AUSTIN, Texas (March 30, 2021) – Yesterday, a Texas House committee held a public hearing on two bills that would ban “no-knock” warrants and effectively nullify the practical impact of several Supreme Court opinions.
A bipartisan coalition of four representatives introduced House Bill 1272 (HB1272) on March 4. Rep. Eugene Wu (D-Houston) introduced House Bill 492 (HB492) on Feb. 25. The bills have identical language. They would ban Texas judges from issuing warrants allowing “no-knock” entry. The bill defines “no-knock entry” as “a peace officer’s entry, for the purpose of executing a warrant, into a building or other place without giving notice of the officer’s authority or purpose before entering.”
On March 29, the House Criminal Jurisprudence Committee held a public hearing on both bills, an important first step in the legislative process.
During testimony, Rep. Jasmine Crockett (D-Dallas) said that banning no-knock warrants would protect police officers as well as the general public.

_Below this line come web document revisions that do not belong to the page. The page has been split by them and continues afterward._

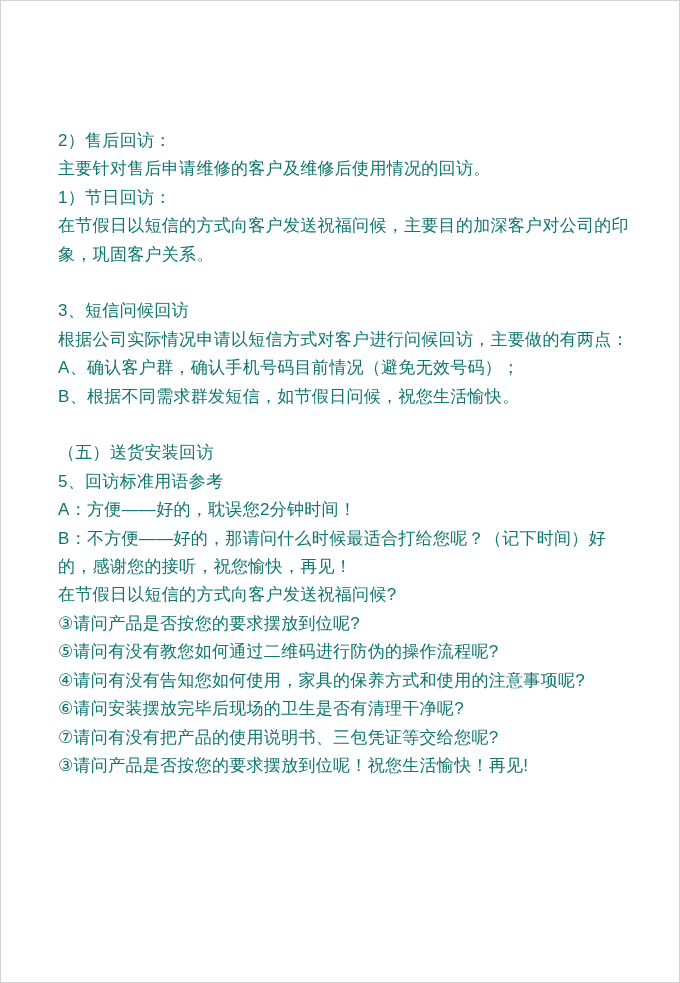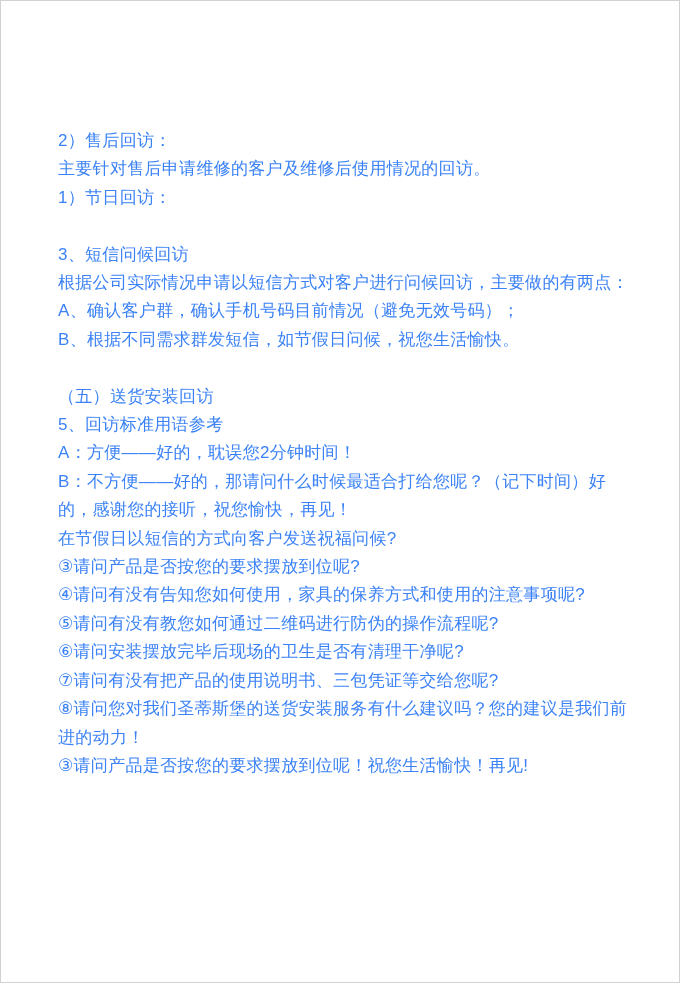--- a/index.html
+++ b/index.html
@@ -22,7 +22,7 @@
     left: 57px;
     top: 126px;
     width: 572px;
-    color: #3b82f6;
+    color: #0f766e;
     font-size: 17px;
     line-height: 28.4px;
     letter-spacing: 0.3px;

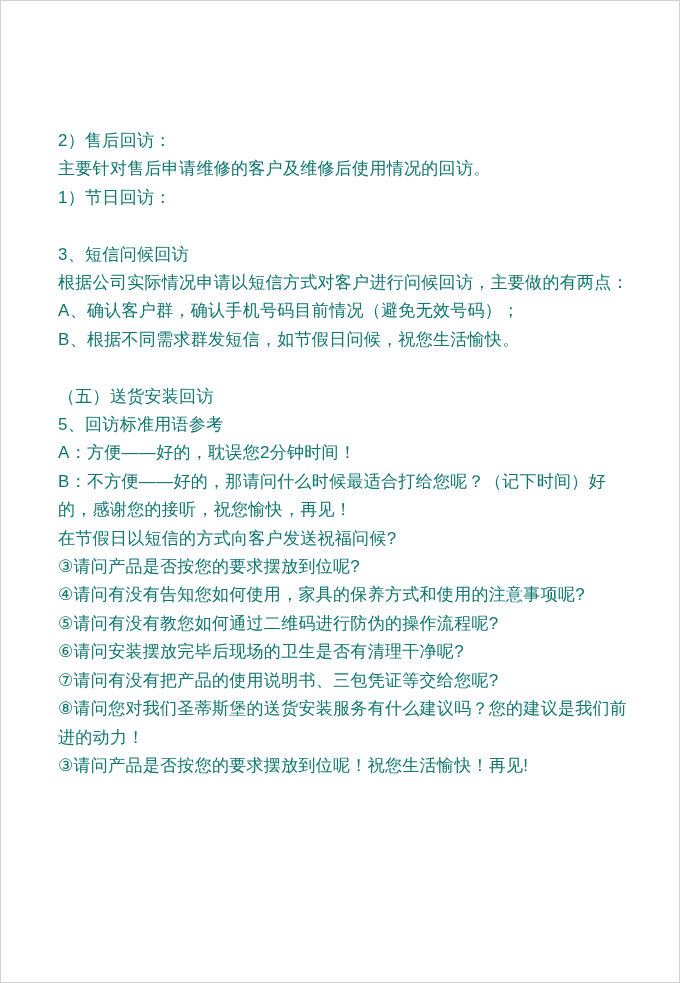--- a/index.html
+++ b/index.html
@@ -44,6 +44,7 @@
     <p class="para">2）售后回访：</p>
     <p class="para">主要针对售后申请维修的客户及维修后使用情况的回访。</p>
     <p class="para">1）节日回访：</p>
+    <p class="para">在节假日以短信的方式向客户发送祝福问候，主要目的加深客户对公司的印象，巩固客户关系。</p>
 
     <div class="spacer"></div>
 

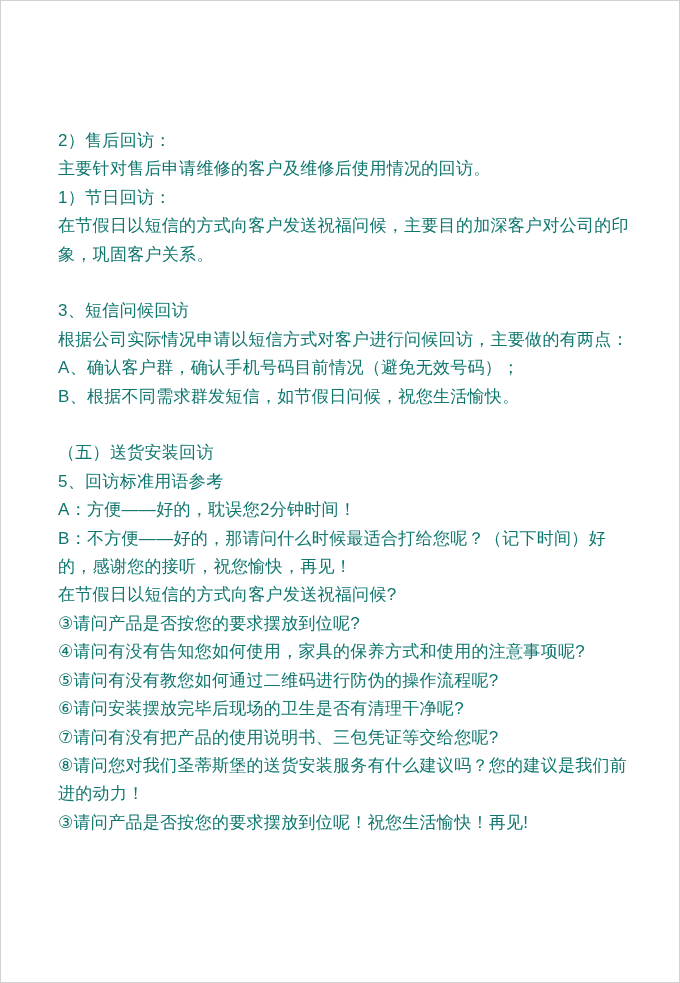--- a/index.html
+++ b/index.html
@@ -61,8 +61,8 @@
     <p class="para">B：不方便——好的，那请问什么时候最适合打给您呢？（记下时间）好的，感谢您的接听，祝您愉快，再见！</p>
     <p class="para">在节假日以短信的方式向客户发送祝福问候?</p>
     <p class="para">③请问产品是否按您的要求摆放到位呢?</p>
+    <p class="para">⑤请问有没有教您如何通过二维码进行防伪的操作流程呢?</p>
     <p class="para">④请问有没有告知您如何使用，家具的保养方式和使用的注意事项呢?</p>
-    <p class="para">⑤请问有没有教您如何通过二维码进行防伪的操作流程呢?</p>
     <p class="para">⑥请问安装摆放完毕后现场的卫生是否有清理干净呢?</p>
     <p class="para">⑦请问有没有把产品的使用说明书、三包凭证等交给您呢?</p>
     <p class="para">⑧请问您对我们圣蒂斯堡的送货安装服务有什么建议吗？您的建议是我们前进的动力！</p>

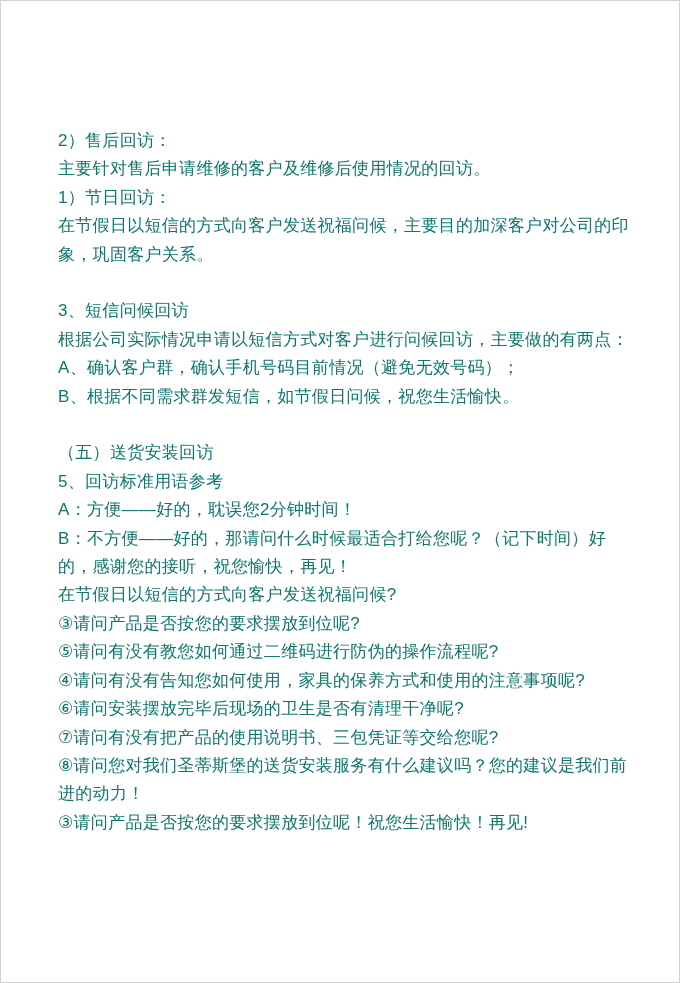--- a/index.html
+++ b/index.html
@@ -65,7 +65,6 @@
     <p class="para">④请问有没有告知您如何使用，家具的保养方式和使用的注意事项呢?</p>
     <p class="para">⑥请问安装摆放完毕后现场的卫生是否有清理干净呢?</p>
     <p class="para">⑦请问有没有把产品的使用说明书、三包凭证等交给您呢?</p>
-    <p class="para">⑧请问您对我们圣蒂斯堡的送货安装服务有什么建议吗？您的建议是我们前进的动力！</p>
     <p class="para">③请问产品是否按您的要求摆放到位呢！祝您生活愉快！再见!</p>
   </div>
 </div>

“Since 2012, 13 Killeen police officers have been killed and two injured in no-knock raids. We have law enforcement officers that are being prosecuted for murder because of botched no-knocks; we also have individuals that are homeowners that are being prosecuted for capital murder because of botched no-knocks.”
Jumeka Reed’s sister was killed in a no-knock raid and testified in support of the legislation.
“You’re breaking into people’s homes in the peak hours of the night — in morning — unannounced in a Stand-Your-Ground state,” Reed told KWTX before she testified.
Nullifying the Supreme Court
Passage of HB1272 or HB492 would effectively nullify and make irrelevant several Supreme Court opinions that give police across the U.S. legal cover for conducting no-knock raids.
In the 1995 case Wilson v. Arkansas, the Supreme Court established that police must peacefully knock, announce their presence, and allow time for the occupants to open the door before entering a home to serve a warrant. But the Court allowed for “exigent circumstance” exceptions if police fear violence, if the suspect is a flight risk, or if officers fear the suspect will destroy evidence.
As journalist Radley Balko notes, police utilized this exception to the fullest extent, “simply declaring in search warrant affidavits that all drug dealers are a threat to dispose of evidence, flee or assault the officers at the door.”
The SCOTUS eliminated this blanket exception in Richards v. Wisconsin (1997) requiring police to show why a specific individual is a threat to dispose of evidence, commit an act of violence or flee from police. But even with the opinion, the bar for obtaining a no-knock warrant remains low.
“In order to justify a ‘no-knock’ entry, the police must have a reasonable suspicion that knocking and announcing their presence, under the particular circumstances, would be dangerous or futile, or that it would inhibit the effective investigation of the crime by, for example, allowing the destruction of evidence.” [Emphasis added]
Reasonable suspicion is an extremely low legal bar to meet. Through this exception, police can justify no-knock entry on any warrant application. In effect, the parameters in the SCOTUS ruling make no-knock the norm instead of the exception.
A third Supreme Court ruling effectively eliminated the consequences for violating the “knock and announce” requirement even without a no-knock warrant. In Hudson v. Michigan (2006), the High Court held that evidence seized in violation of knock and announce was not subject to the exclusionary rule. In other words, police could still use the evidence in court even though they technically gathered it illegally.
Significantly, were it not for the dubious “incorporation doctrine” made up by the Supreme Crout based on the 14th Amendment that purportedly empowers the federal government to apply the Bill of Rights to the states, these cases would have never gone to federal court and we wouldn’t have these blanket rules.
Without specific restrictions from the state, police officers generally operate within the parameters set by the High Court. By passing restrictions on no-knock warrants, states set standards that go beyond the Supreme Court limits and in effect, nullify the SCOTUS opinion.
WHAT’S NEXT
HB1272 or HB492 must pass the House Criminal Jurisprudence Committee by a majority vote before moving forward in the legislative process.